(Change listing data)
⁂

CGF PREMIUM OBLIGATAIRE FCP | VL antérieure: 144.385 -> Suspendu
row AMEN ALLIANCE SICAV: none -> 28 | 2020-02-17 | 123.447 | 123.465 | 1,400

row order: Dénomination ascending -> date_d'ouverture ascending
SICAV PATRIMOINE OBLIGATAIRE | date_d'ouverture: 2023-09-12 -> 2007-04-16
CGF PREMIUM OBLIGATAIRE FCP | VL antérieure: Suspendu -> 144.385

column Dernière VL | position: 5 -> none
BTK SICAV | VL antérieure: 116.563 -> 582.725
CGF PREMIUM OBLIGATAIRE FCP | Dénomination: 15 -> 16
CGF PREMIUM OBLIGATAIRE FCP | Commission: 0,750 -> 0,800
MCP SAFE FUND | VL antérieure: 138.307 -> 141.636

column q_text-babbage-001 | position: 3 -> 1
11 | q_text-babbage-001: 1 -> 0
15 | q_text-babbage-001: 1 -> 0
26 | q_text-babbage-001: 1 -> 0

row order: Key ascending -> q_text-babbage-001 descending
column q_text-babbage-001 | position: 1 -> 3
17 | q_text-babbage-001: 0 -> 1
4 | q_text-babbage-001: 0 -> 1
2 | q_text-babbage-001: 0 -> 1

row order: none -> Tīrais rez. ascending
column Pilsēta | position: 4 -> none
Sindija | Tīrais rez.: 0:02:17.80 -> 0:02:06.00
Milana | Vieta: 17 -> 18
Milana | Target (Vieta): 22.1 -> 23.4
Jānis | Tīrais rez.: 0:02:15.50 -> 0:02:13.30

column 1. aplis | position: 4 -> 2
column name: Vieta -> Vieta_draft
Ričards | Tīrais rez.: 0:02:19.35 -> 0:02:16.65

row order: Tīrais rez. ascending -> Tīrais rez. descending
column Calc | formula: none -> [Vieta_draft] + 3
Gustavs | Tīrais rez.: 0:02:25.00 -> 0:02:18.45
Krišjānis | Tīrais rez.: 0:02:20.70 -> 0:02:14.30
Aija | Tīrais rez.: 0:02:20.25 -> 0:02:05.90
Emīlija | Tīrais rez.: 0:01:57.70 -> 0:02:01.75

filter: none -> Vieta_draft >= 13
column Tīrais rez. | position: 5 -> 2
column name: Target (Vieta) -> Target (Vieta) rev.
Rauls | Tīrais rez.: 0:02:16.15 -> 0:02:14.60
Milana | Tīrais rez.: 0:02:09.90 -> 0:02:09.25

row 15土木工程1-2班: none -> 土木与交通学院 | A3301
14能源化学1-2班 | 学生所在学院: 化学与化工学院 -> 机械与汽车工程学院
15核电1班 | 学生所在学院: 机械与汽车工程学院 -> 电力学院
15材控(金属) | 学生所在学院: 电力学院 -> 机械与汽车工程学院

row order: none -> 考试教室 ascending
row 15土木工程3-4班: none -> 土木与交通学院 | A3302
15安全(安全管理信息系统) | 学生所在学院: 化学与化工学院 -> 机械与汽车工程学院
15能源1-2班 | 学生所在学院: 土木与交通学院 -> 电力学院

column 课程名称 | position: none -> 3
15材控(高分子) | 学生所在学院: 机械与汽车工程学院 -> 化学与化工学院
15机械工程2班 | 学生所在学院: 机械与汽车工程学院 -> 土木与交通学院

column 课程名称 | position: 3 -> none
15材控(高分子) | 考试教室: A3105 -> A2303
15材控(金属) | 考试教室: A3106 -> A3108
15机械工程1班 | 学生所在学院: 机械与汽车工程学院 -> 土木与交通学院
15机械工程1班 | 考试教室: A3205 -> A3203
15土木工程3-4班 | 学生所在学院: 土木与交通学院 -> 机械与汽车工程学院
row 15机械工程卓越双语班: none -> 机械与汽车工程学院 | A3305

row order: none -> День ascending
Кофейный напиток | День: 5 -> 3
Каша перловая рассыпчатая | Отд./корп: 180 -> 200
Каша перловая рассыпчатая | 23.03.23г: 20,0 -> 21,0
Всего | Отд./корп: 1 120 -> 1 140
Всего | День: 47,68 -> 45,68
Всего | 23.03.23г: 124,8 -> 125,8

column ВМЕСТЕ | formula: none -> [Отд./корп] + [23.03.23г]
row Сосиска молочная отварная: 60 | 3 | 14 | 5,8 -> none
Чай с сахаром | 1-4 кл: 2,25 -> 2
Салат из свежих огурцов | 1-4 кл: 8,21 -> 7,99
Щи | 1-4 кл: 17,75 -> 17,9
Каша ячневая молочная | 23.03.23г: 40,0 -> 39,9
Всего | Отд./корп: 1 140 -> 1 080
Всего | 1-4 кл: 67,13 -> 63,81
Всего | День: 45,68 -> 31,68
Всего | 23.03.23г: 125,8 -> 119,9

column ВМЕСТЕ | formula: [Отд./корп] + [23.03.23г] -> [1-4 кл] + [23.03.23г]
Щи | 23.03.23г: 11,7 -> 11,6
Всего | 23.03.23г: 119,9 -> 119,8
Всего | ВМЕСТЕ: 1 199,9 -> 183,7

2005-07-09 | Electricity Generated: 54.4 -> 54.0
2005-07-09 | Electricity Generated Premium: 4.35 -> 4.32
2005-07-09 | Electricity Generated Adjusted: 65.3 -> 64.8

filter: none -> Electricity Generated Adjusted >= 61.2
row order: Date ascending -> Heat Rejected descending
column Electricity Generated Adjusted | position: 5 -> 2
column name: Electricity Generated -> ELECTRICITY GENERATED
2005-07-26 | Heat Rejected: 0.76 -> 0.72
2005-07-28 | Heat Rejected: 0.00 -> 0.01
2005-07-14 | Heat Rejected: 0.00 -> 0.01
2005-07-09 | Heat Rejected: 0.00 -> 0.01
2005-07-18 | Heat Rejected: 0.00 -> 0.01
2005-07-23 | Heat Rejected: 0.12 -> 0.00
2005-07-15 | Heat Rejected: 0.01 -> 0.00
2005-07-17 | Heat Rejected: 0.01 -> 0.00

⁂

[REQUIRED WORK]
Taking the entries above, write out exactly the lines starting with the line containing "Aija | Tīrais rez.: 0:02:20.25 -> 0:02:05.90" and going on through the line containing "row 15土木工程1-2班: none -> 土木与交通学院 | A3301", both included, and nothing else.

[COMPLETED TASK]
Aija | Tīrais rez.: 0:02:20.25 -> 0:02:05.90
Emīlija | Tīrais rez.: 0:01:57.70 -> 0:02:01.75

filter: none -> Vieta_draft >= 13
column Tīrais rez. | position: 5 -> 2
column name: Target (Vieta) -> Target (Vieta) rev.
Rauls | Tīrais rez.: 0:02:16.15 -> 0:02:14.60
Milana | Tīrais rez.: 0:02:09.90 -> 0:02:09.25

row 15土木工程1-2班: none -> 土木与交通学院 | A3301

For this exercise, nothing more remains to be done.